_WHAT YOU WILL DO_:
Show all lines from the records below in which the string "слишком" is present.

--

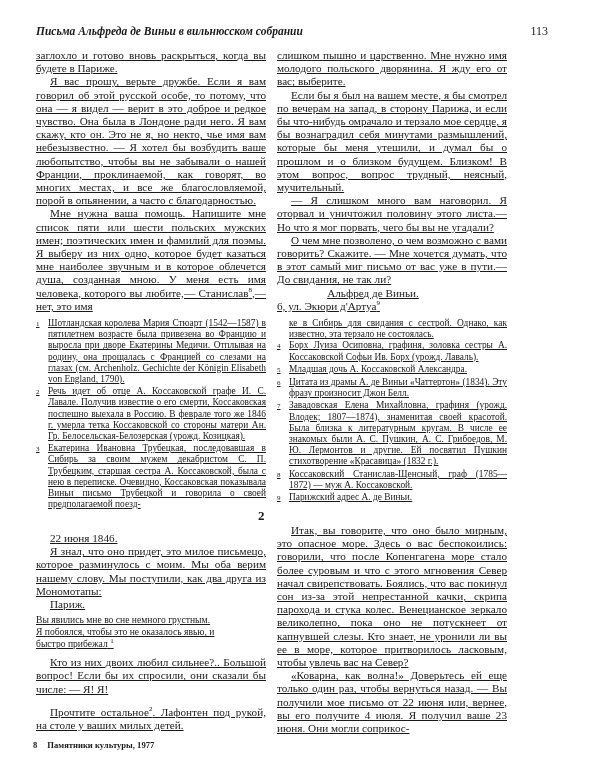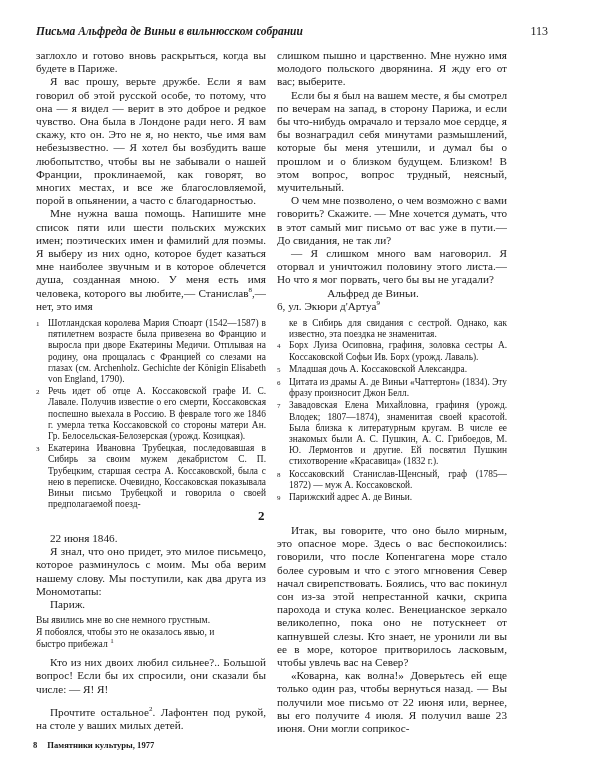--- a/index.html
+++ b/index.html
@@ -9,21 +9,21 @@
     color: #1a1a1a;
   }
   .page { position: absolute; left: 0; top: 0; width: 600px; height: 777px; }
   .running-head {
     position: absolute; left: 36px; top: 24px; width: 512px;
     display: flex; justify-content: space-between; align-items: baseline;
   }
   .running-title { font-style: italic; font-weight: bold; font-size: 11.5px; }
   .page-number { font-size: 12px; }
 
-  .col { position: absolute; width: 230px; text-align: justify; }
+  .col { position: absolute; width: 230px; text-align: justify; text-decoration: underline; }
   .col-left { left: 36px; }
   .col-right { left: 277px; }
 
   .body-text { font-size: 11.2px; line-height: 13.2px; }
   .body-text p { margin: 0; }
   .indent { text-indent: 14px; }
   .right-align { }
   .sig1 { text-align: center; padding-right: 38px; }
   .sig2 { text-align: left; padding-right: 22px; }
 
@@ -58,43 +58,43 @@
 
   <div class="col col-left body-text" style="top:49px;">
     <p>заглохло и готово вновь раскрыться, когда вы будете в Париже.</p>
     <p class="indent">Я вас прошу, верьте дружбе. Если я вам говорил об этой русской особе, то потому, что она — я видел — верит в это доброе и редкое чувство. Она была в Лондоне ради него. Я вам скажу, кто он. Это не я, но некто, чье имя вам небезызвестно. — Я хотел бы возбудить ваше любопытство, чтобы вы не забывали о нашей Франции, проклинаемой, как говорят, во многих местах, и все же благословляемой, порой в опьянении, а часто с благодарностью.</p>
     <p class="indent"><span>Мне нужна ваша помощь. Напишите мне список пяти или шести польских мужских имен; поэтических имен и фамилий для поэмы. Я выберу из них одно, которое будет казаться мне наиболее звучным и в которое облечется душа, созданная мною. У меня есть имя человека, которого вы любите,— Станислав</span><span class="sup">8</span><span>,— нет,    это    имя</span></p>
   </div>
 
   <div class="col col-right body-text" style="top:49px;">
     <p>слишком пышно и царственно. Мне нужно имя молодого польского дворянина. Я жду его от вас; выберите.</p>
     <p class="indent">Если бы я был на вашем месте, я бы смотрел по вечерам на запад, в сторону Парижа, и если бы что-нибудь омрачало и терзало мое сердце, я бы вознаградил себя минутами размышлений, которые бы меня утешили, и думал бы о прошлом и о близком будущем. Близком! В этом вопрос, вопрос трудный, неясный, мучительный.</p>
+    <p class="indent">— Я слишком много вам наговорил. Я оторвал и уничтожил половину этого листа.— Но что я мог порвать, чего бы вы не угадали?</p>
     <p class="indent">О чем мне позволено, о чем возможно с вами говорить? Скажите. — Мне хочется думать, что в этот самый миг письмо от вас уже в пути.— До свидания, не так ли?</p>
-    <p class="indent">— Я слишком много вам наговорил. Я оторвал и уничтожил половину этого листа.— Но что я мог порвать, чего бы вы не угадали?</p>
     <p class="sig1">Альфред де Виньи.</p>
     <p class="sig2"><span>6, ул. Экюри д'Артуа</span><span class="sup">9</span></p>
   </div>
 
   <div class="col col-left notes" style="top:318px;">
     <div class="note">
         <span class="note-num">1</span>
         <span class="note-text">Шотландская королева Мария Стюарт (1542—1587) в пятилетнем возрасте была привезена во Францию и выросла при дворе Екатерины Медичи. Отплывая на родину, она прощалась с Францией со слезами на глазах (см. Archenholz. Gechichte der Königin Elisabeth von England, 1790).</span>
       </div>
     <div class="note">
         <span class="note-num">2</span>
         <span class="note-text">Речь идет об отце А. Коссаковской графе И. С. Лавале. Получив известие о его смерти, Коссаковская поспешно выехала в Россию. В феврале того же 1846 г. умерла тетка Коссаковской со стороны матери Ан. Гр. Белосельская-Белозерская (урожд. Козицкая).</span>
       </div>
     <div class="note">
         <span class="note-num">3</span>
         <span class="note-text">Екатерина Ивановна Трубецкая, последовавшая в Сибирь за своим мужем декабристом С. П. Трубецким, старшая сестра А. Коссаковской, была с нею в переписке. Очевидно, Коссаковская показывала Виньи письмо Трубецкой и говорила о своей предполагаемой поезд-</span>
       </div>
   </div>
 
   <div class="col col-right notes" style="top:318px;">
-    <div class="note-cont">ке в Сибирь для свидания с сестрой. Однако, как известно, эта поездка не знаменитая.</div>
+    <div class="note-cont">ке в Сибирь для свидания с сестрой. Однако, как известно, эта терзало не состоялась.</div>
     <div class="note">
         <span class="note-num">4</span>
         <span class="note-text">Борх Луиза Осиповна, графиня, золовка сестры А. Коссаковской Софьи Ив. Борх (урожд. Лаваль).</span>
       </div>
     <div class="note">
         <span class="note-num">5</span>
         <span class="note-text">Младшая дочь А. Коссаковской Александра.</span>
       </div>
     <div class="note">
         <span class="note-num">6</span>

--

_SOLVED EXERCISE_:
     <p>слишком пышно и царственно. Мне нужно имя молодого польского дворянина. Я жду его от вас; выберите.</p>
+    <p class="indent">— Я слишком много вам наговорил. Я оторвал и уничтожил половину этого листа.— Но что я мог порвать, чего бы вы не угадали?</p>
-    <p class="indent">— Я слишком много вам наговорил. Я оторвал и уничтожил половину этого листа.— Но что я мог порвать, чего бы вы не угадали?</p>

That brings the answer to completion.